[EXERCISE DESCRIPTION] Repeat exactly, and nothing more, the lines from the one that includes "border-bottom: 1px dashed #9a9a9a;" through the final line of the entries; skip the pictures.

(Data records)
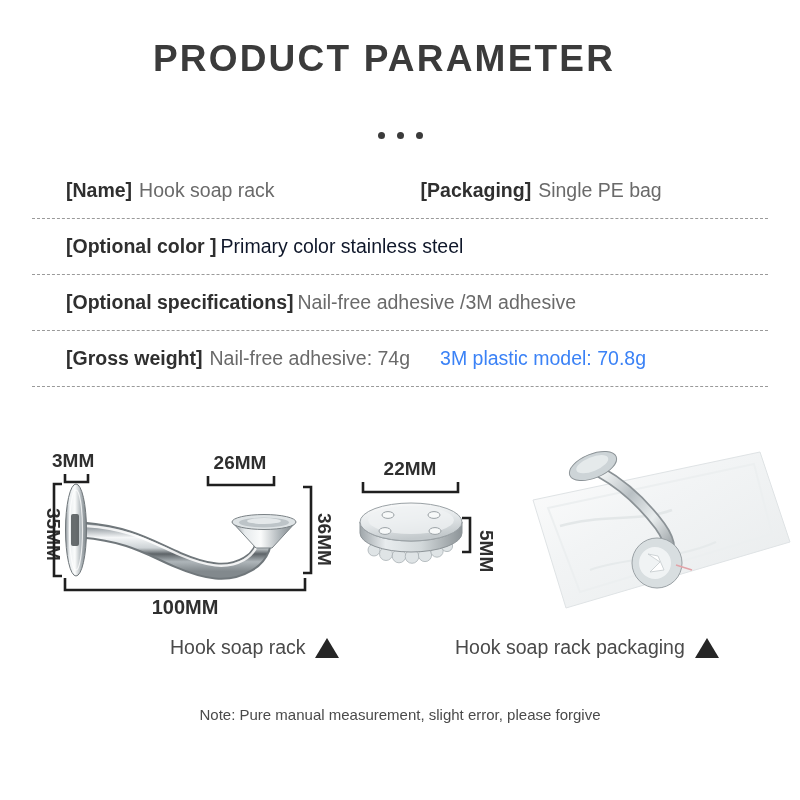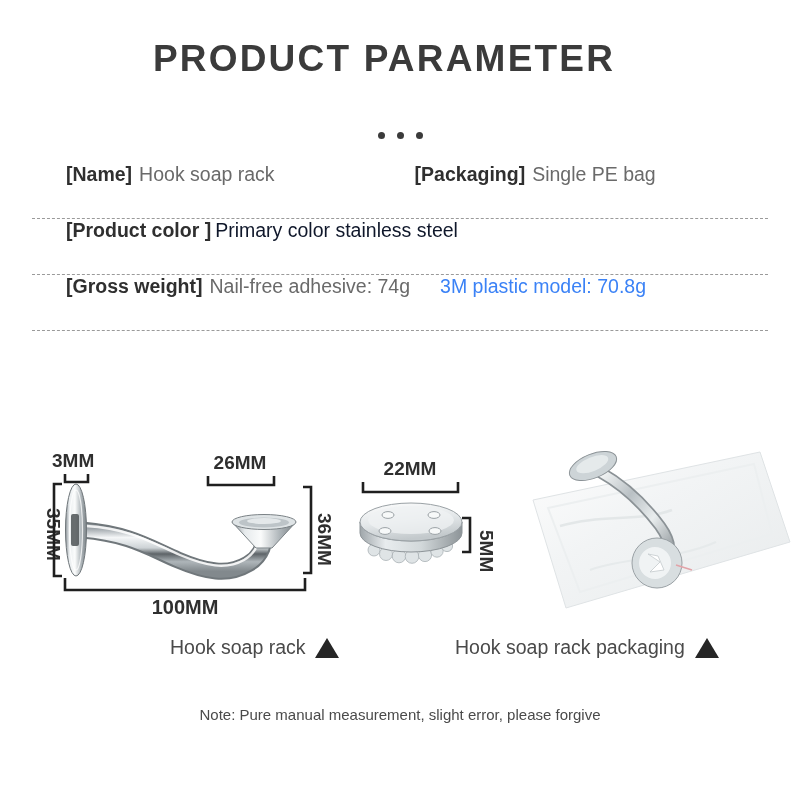--- a/index.html
+++ b/index.html
@@ -55,8 +55,9 @@
     position: relative;
     height: 55px;
     display: flex;
-    align-items: flex-start;
+    align-items: center;
     border-bottom: 1px dashed #9a9a9a;
+    gap: 6px;
   }
   .spec-cell {
     display: flex;

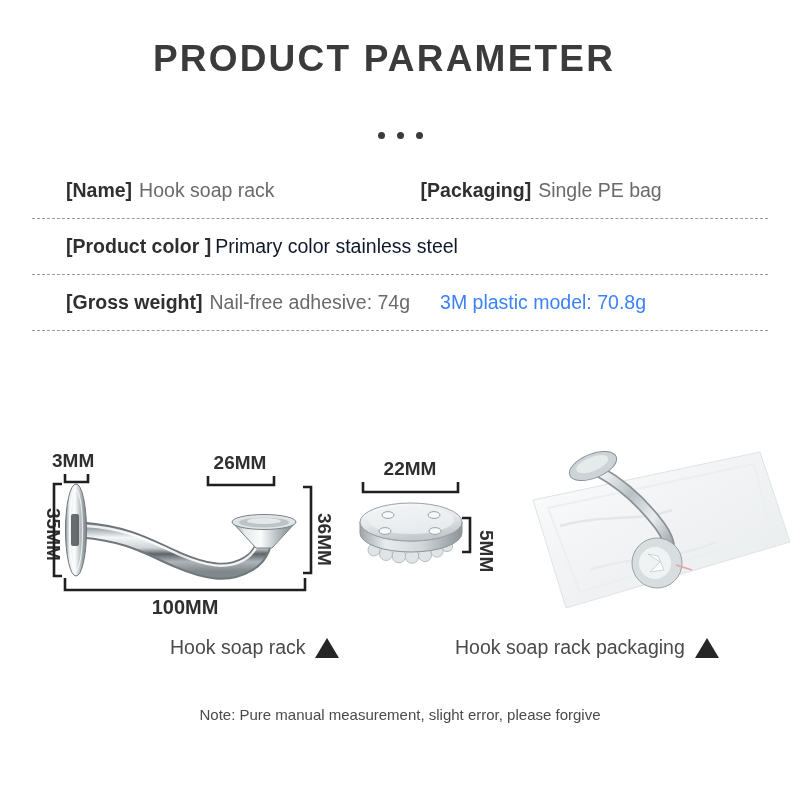--- a/index.html
+++ b/index.html
@@ -157,7 +157,7 @@
 
   <div class="spec-row">
     <div class="spec-cell first">
-      <span class="spec-key">[Product color ]</span>
+      <span class="spec-key">[Optional color ]</span>
       <span class="spec-val tight dark">Primary color stainless steel</span>
     </div>
   </div>

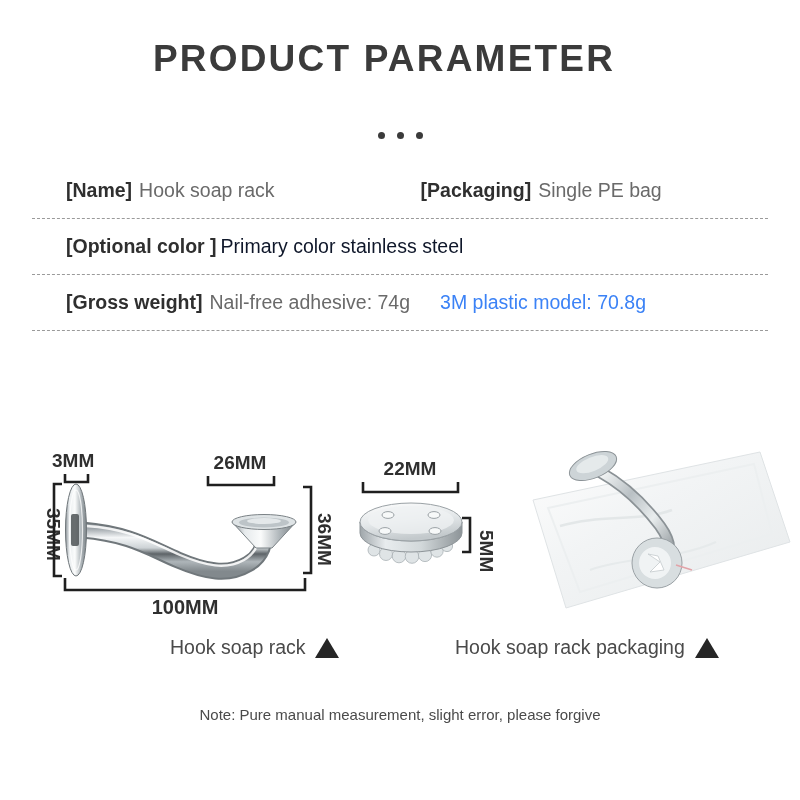--- a/index.html
+++ b/index.html
@@ -162,6 +162,12 @@
     </div>
   </div>
 
+  <div class="spec-row">
+    <div class="spec-cell first">
+      <span class="spec-key">[Optional specifications]</span>
+      <span class="spec-val tight">Nail-free adhesive /3M adhesive</span>
+    </div>
+  </div>
 
   <div class="spec-row">
     <div class="spec-cell first">

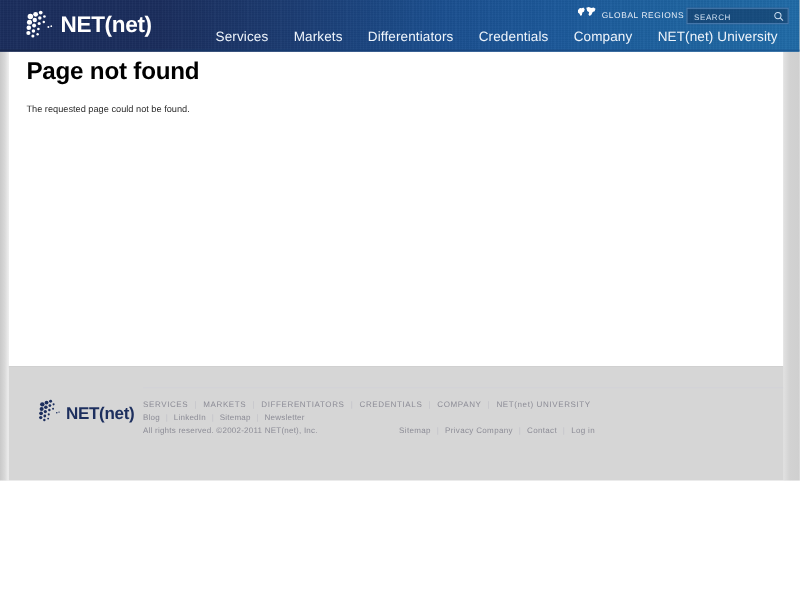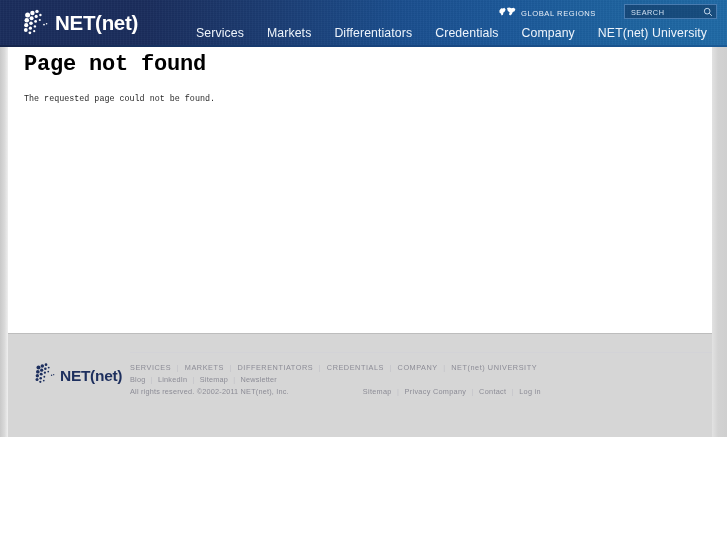--- a/index.html
+++ b/index.html
@@ -110,8 +110,8 @@
     right: 10px;
     top: 4px;
     display: flex;
-    align-items: flex-start;
-    gap: 28px;
+    align-items: flex-end;
+    gap: 2px;
   }
   #global-regions {
     display: flex;

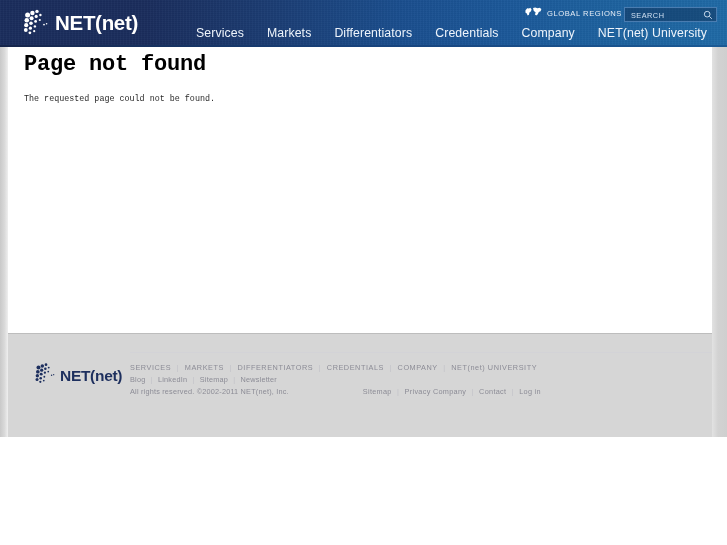--- a/index.html
+++ b/index.html
@@ -47,7 +47,6 @@
     background: #ffffff;
     border-bottom: 1px solid #bdbdbd;
     box-sizing: border-box;
-    font-family: Liberation Mono, monospace;
   }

[THE ANSWER]
     border-bottom: 1px dashed #9a9a9a;
+    gap: 6px;
   }
   .spec-cell {
     display: flex;

--- a/index.html
+++ b/index.html
@@ -157,7 +157,7 @@
 
   <div class="spec-row">
     <div class="spec-cell first">
-      <span class="spec-key">[Product color ]</span>
+      <span class="spec-key">[Optional color ]</span>
       <span class="spec-val tight dark">Primary color stainless steel</span>
     </div>
   </div>

--- a/index.html
+++ b/index.html
@@ -162,6 +162,12 @@
     </div>
   </div>
 
+  <div class="spec-row">
+    <div class="spec-cell first">
+      <span class="spec-key">[Optional specifications]</span>
+      <span class="spec-val tight">Nail-free adhesive /3M adhesive</span>
+    </div>
+  </div>
 
   <div class="spec-row">
     <div class="spec-cell first">

--- a/index.html
+++ b/index.html
@@ -110,8 +110,8 @@
     right: 10px;
     top: 4px;
     display: flex;
-    align-items: flex-start;
-    gap: 28px;
+    align-items: flex-end;
+    gap: 2px;
   }
   #global-regions {
     display: flex;

--- a/index.html
+++ b/index.html
@@ -47,7 +47,6 @@
     background: #ffffff;
     border-bottom: 1px solid #bdbdbd;
     box-sizing: border-box;
-    font-family: Liberation Mono, monospace;
   }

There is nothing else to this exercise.